What lines of the material hold the string "Ведущий"? Pull each of them out.

Supplied entries: Begin

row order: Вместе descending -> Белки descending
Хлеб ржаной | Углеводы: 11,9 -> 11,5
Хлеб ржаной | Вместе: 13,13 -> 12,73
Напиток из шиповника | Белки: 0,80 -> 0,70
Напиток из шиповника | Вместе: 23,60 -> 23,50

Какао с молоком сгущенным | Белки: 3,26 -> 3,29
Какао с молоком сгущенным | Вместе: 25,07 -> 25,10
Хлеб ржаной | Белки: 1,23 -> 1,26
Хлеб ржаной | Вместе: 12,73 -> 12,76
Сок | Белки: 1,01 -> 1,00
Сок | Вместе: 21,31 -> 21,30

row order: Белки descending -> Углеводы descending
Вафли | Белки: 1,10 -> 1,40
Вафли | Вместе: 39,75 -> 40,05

Supplied entries: End
Supplied entries: Begin

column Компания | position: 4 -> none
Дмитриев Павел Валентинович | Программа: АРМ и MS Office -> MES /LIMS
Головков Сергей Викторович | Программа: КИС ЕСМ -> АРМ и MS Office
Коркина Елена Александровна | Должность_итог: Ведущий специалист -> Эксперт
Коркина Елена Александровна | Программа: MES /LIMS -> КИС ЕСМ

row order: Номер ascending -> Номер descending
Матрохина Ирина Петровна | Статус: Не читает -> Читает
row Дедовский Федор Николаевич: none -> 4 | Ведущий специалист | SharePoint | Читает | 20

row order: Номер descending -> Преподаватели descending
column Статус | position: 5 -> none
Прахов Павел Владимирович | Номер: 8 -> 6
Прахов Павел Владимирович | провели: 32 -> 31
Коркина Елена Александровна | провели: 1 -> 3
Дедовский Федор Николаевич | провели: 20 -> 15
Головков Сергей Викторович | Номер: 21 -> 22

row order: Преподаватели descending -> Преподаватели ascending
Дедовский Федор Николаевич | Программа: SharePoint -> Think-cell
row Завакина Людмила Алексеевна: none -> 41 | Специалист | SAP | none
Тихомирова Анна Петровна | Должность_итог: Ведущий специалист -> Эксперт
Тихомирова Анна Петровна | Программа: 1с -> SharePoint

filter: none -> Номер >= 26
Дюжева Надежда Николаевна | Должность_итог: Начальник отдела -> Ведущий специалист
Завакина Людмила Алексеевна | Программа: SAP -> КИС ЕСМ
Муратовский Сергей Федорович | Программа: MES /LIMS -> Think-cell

Supplied entries: End
Supplied entries: Begin

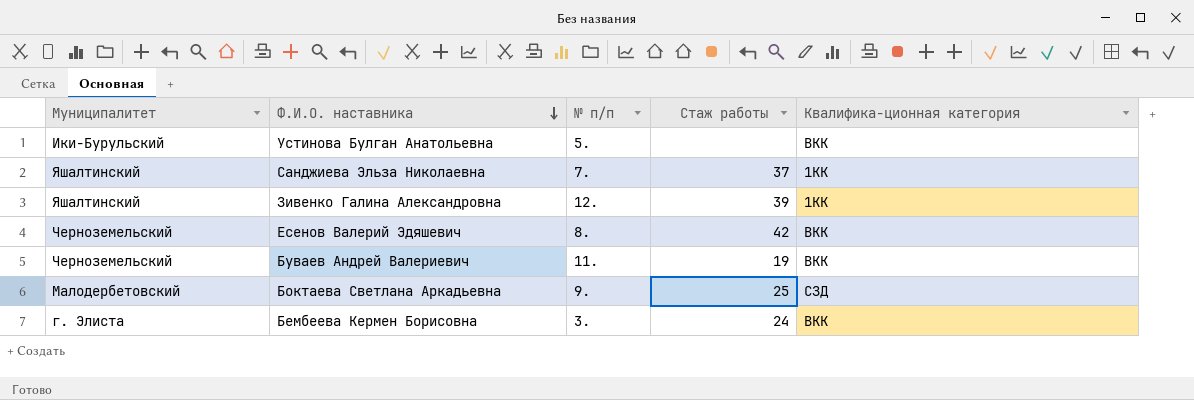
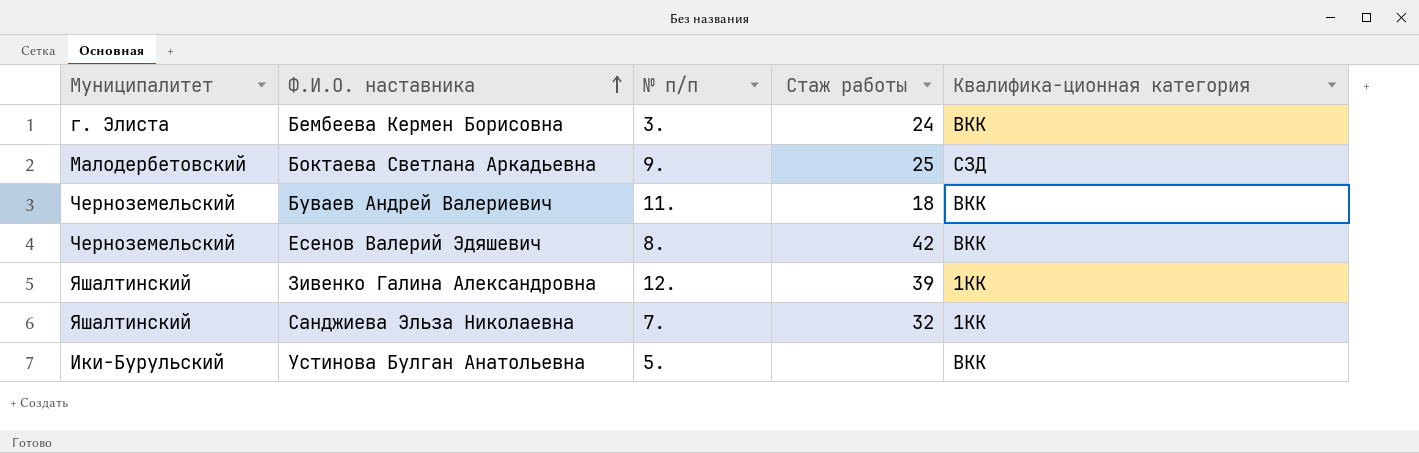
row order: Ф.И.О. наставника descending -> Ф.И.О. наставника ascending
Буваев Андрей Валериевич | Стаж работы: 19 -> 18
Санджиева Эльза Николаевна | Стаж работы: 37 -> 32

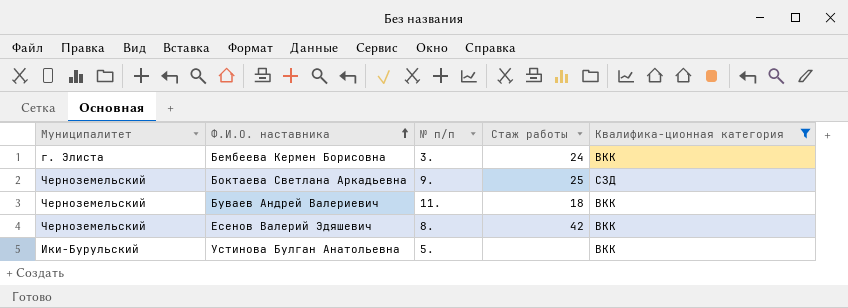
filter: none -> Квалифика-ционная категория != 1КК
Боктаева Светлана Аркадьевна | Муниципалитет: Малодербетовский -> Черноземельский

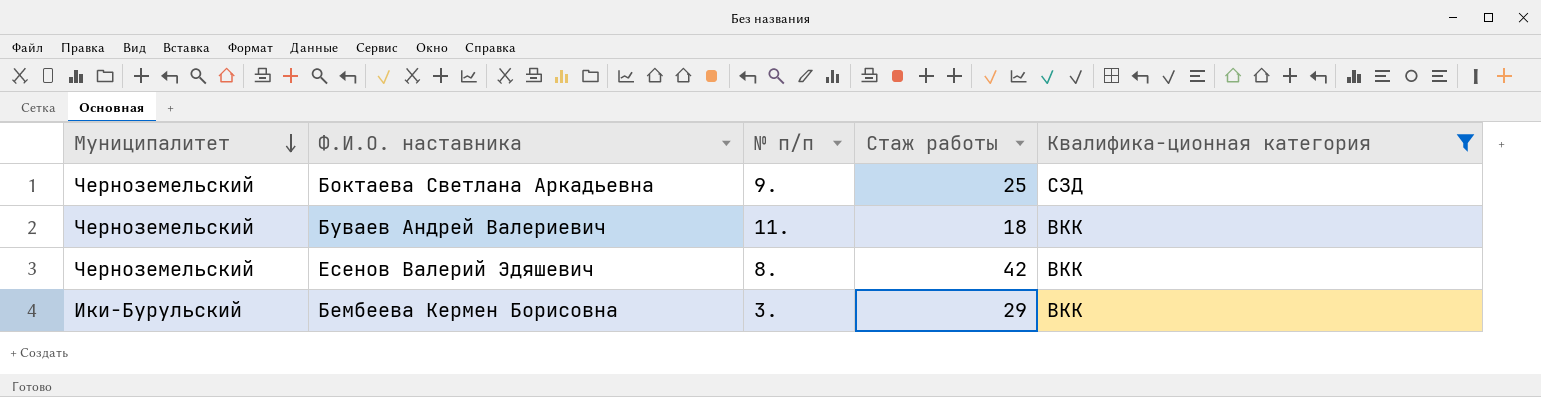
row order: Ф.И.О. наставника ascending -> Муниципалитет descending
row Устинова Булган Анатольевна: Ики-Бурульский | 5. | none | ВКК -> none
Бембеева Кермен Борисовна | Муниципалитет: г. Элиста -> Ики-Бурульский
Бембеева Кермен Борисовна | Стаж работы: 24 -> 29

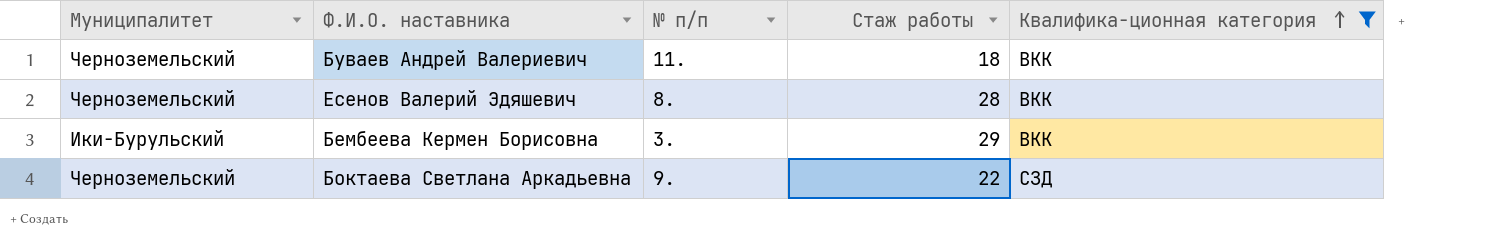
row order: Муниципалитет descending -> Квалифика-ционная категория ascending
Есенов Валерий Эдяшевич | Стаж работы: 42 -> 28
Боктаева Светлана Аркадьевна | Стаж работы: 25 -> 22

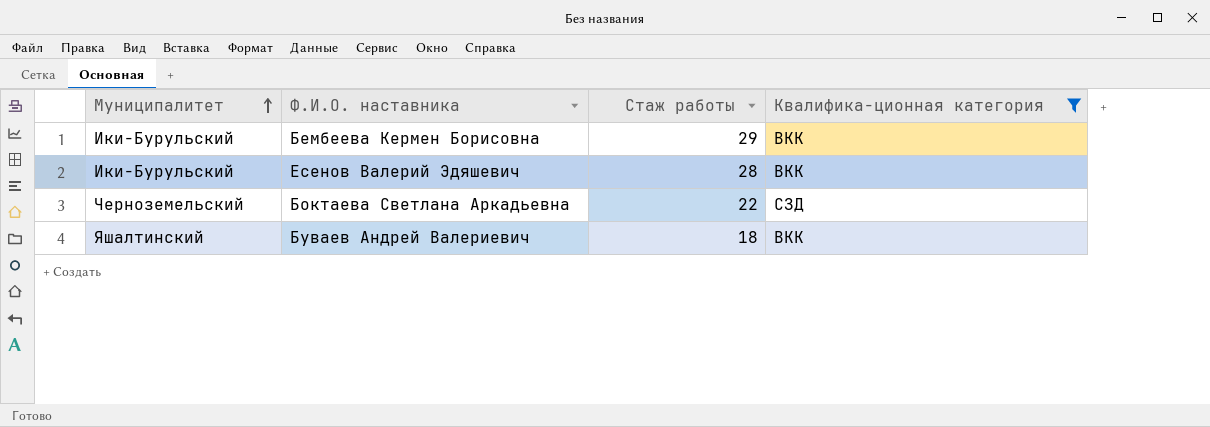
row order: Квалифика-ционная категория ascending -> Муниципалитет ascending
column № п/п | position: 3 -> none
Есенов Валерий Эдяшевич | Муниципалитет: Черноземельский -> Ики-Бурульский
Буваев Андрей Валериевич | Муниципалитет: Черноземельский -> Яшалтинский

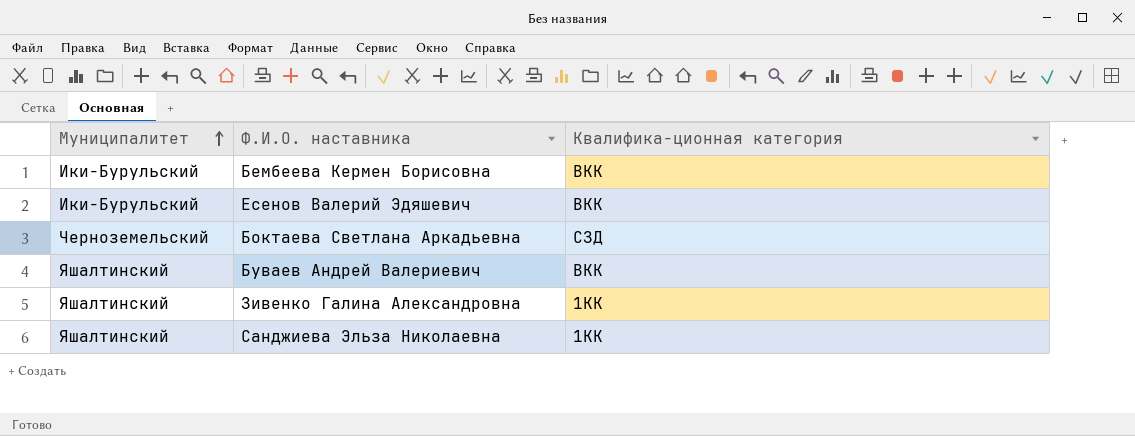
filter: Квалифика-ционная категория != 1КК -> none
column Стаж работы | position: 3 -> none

Supplied entries: End

Solution>
Коркина Елена Александровна | Должность_итог: Ведущий специалист -> Эксперт
row Дедовский Федор Николаевич: none -> 4 | Ведущий специалист | SharePoint | Читает | 20
Тихомирова Анна Петровна | Должность_итог: Ведущий специалист -> Эксперт
Дюжева Надежда Николаевна | Должность_итог: Начальник отдела -> Ведущий специалист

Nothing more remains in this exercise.